Martin D. Weiss, the company’s founder loves the technology behind cryptocurrency and foresees a future where digital assets reign supreme. However, Weiss says that the cryptocurrency space is the riskiest place to invest your money. The Weiss rankings are meant to steer investors towards the digital assets that are building promising futures with strong use cases.
Weiss didn’t give any coins an “A+”, but still sees plenty of potential in several of the top tokens. In regards to timing, Weiss claims now is the time to buy.
“Despite lower prices since early 2018, our rating model gives us hard evidence that a critical segment of the cryptocurrency industry has enjoyed remarkable growth in user transaction volume, network capacity, and network security. Equally important is our finding that these improvements are often powered by an evolution in the underlying technology. Therefore, for those willing to take the risk, the best time to invest could be very near.”

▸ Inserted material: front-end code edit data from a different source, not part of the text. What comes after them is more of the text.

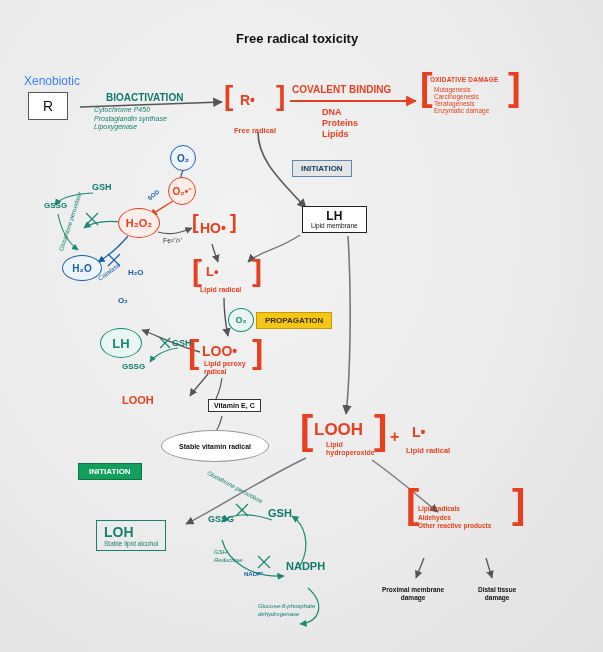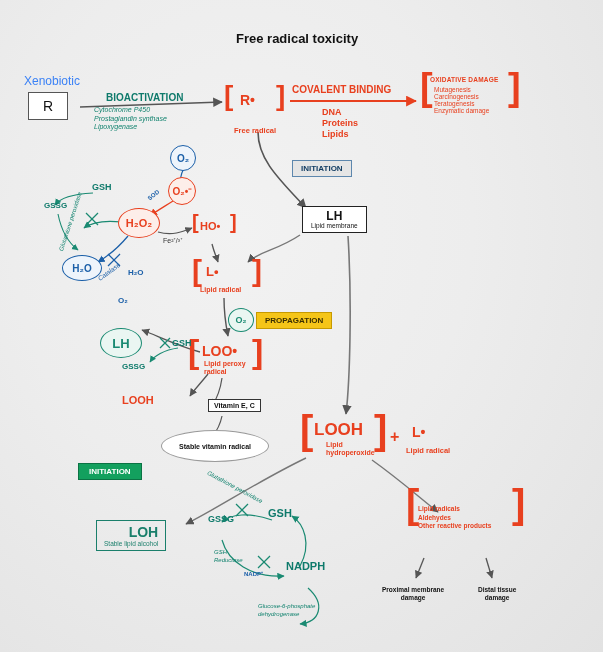--- a/index.html
+++ b/index.html
@@ -182,7 +182,7 @@
 
   <div class="t brk" style="left:192px;top:212px;font-size:20px;line-height:20px;">[</div>
   <div class="t brk" style="left:230px;top:212px;font-size:20px;line-height:20px;">]</div>
-  <div class="t redbold" style="left:200px;top:220px;font-size:11px;">HO•</div>
+  <div class="t redbold" style="left:200px;top:220px;font-size:14px;">HO•</div>
 
   <div class="t tealbold" style="left:92px;top:182px;font-size:9px;">GSH</div>
   <div class="t tealbold" style="left:44px;top:201px;font-size:8px;">GSSG</div>

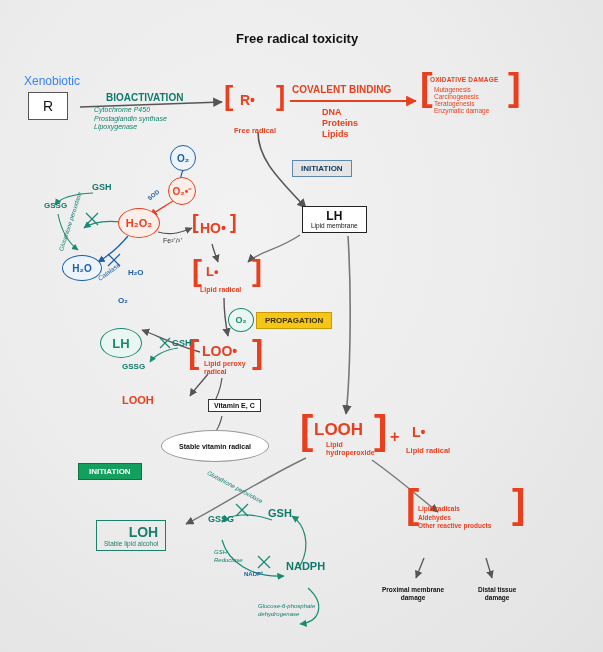--- a/index.html
+++ b/index.html
@@ -38,7 +38,7 @@
   .termination{background:#13a05e;border:1px solid #0b7344;color:#fff;font-size:8px;
                font-weight:bold;padding:3px 10px;}
   .vitbox{background:#fff;border:1px solid #333;font-size:7px;font-weight:bold;color:#111;padding:2px 5px;}
-  .lohbox{border:1px solid #1a7f6b;background:transparent;text-align:right;padding:3px 7px;}
+  .lohbox{border:1px solid #1a7f6b;background:transparent;text-align:left;padding:3px 7px;}
 
   .oxid{color:#e8401f;}
   .oxid .hdr{font-size:6.5px;font-weight:bold;letter-spacing:.2px;}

When considering what grades to give each coin, Weiss holds adoption in high regards. With user bases that outnumber competitors, XRP, EOS, and Bitcoin got an “A” from Weiss. Ethereum checks in with an “A-” and Cardano, Steem, NEO, Zcash, Litecoin and Stellar all received a “B+”.
Weiss says XRP is in position to infiltrate the global finance industry. The A rating comes with an endorsement of XRP as a replacement for SWIFT, the current industry standard for cross border bank transfers.
EOS was also recognized by Weiss as a cryptocurrency with growing usage. According to Weiss, EOS is leading the charge of an industry-wide increase in the real-world application. All in all, the Weiss Ratings note that volume and daily transactions have grown because people are beginning to use DApps.
The Ratings are also notably higher than last year. Weiss says this is because the risk is actually smaller due to increased security and more viable use cases popping up all the time.